__What you need to do__: Please reproduce the records exactly, leaving out any pictures.
### Extracted material ###
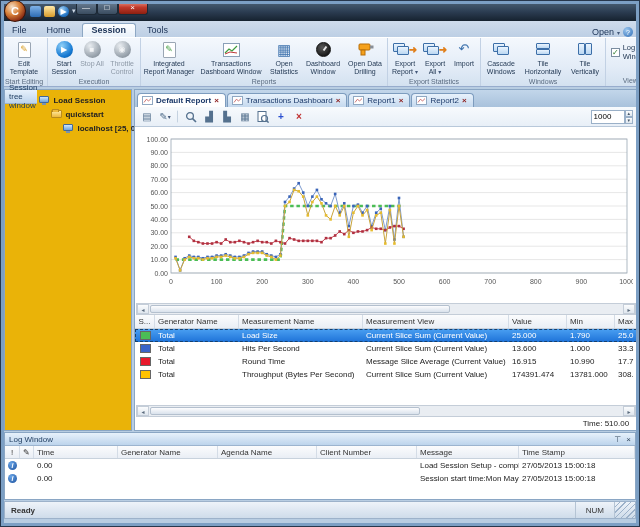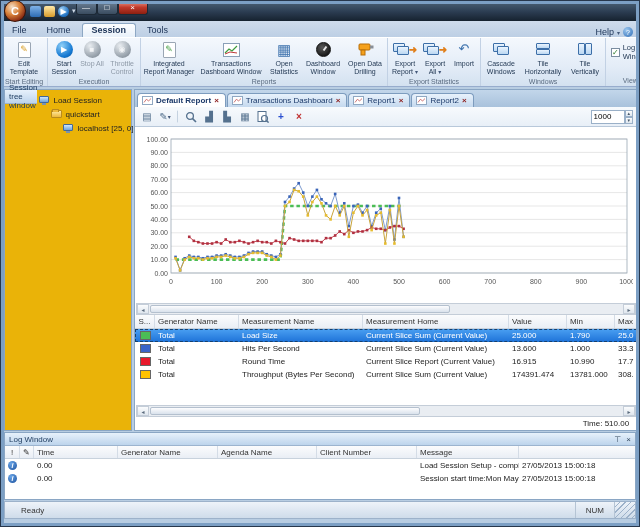"Help" span { text: Help -> Open }
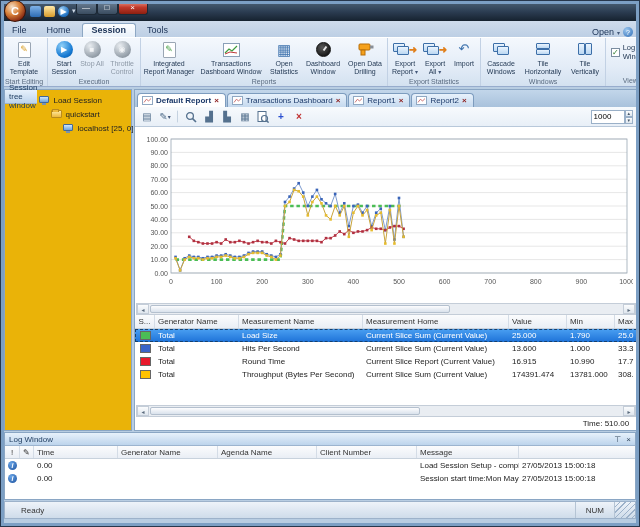"Load Session" .tree { font-weight: none -> bold }
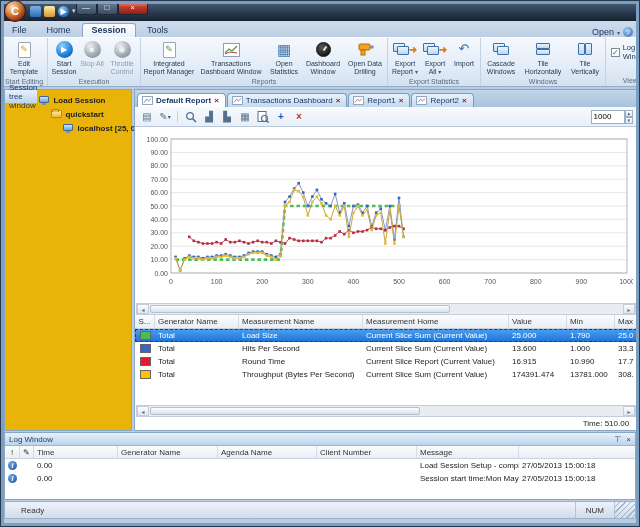"Measurement Home" div.c-type { text: Home -> View }
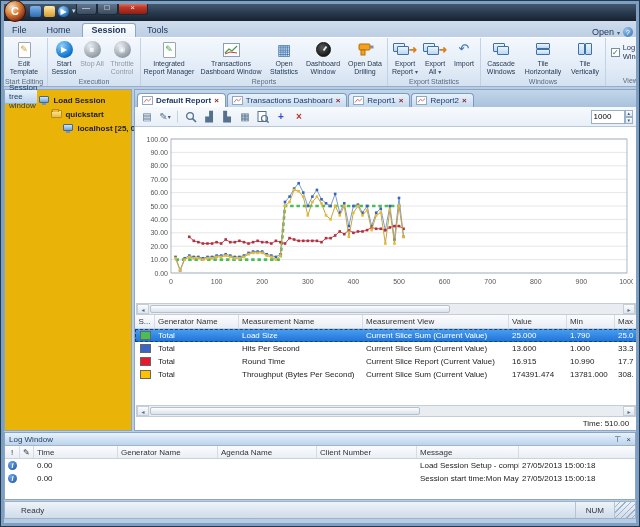"Current Slice Report (Current Value)" div.c-type { text: Current Slice Report -> Message Slice Average }
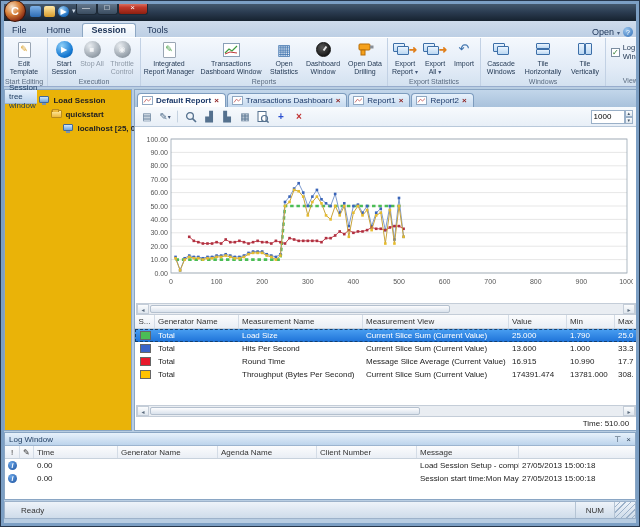"Time Stamp" div.lc-ts { html: none -> <div>Time Stamp</div> }
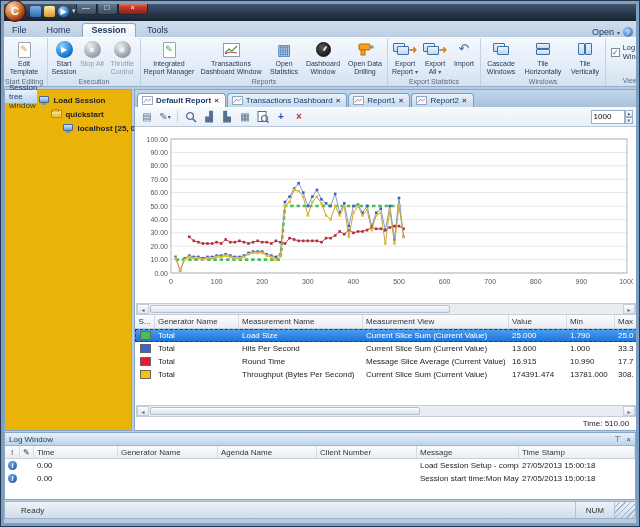"Ready" #statusbar .msg { font-weight: none -> bold; padding-left: 16px -> 6px }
###
__Completed exercise__:
"Help" span { text: Help -> Open }
"Load Session" .tree { font-weight: none -> bold }
"Measurement Home" div.c-type { text: Home -> View }
"Current Slice Report (Current Value)" div.c-type { text: Current Slice Report -> Message Slice Average }
"Time Stamp" div.lc-ts { html: none -> <div>Time Stamp</div> }
"Ready" #statusbar .msg { font-weight: none -> bold; padding-left: 16px -> 6px }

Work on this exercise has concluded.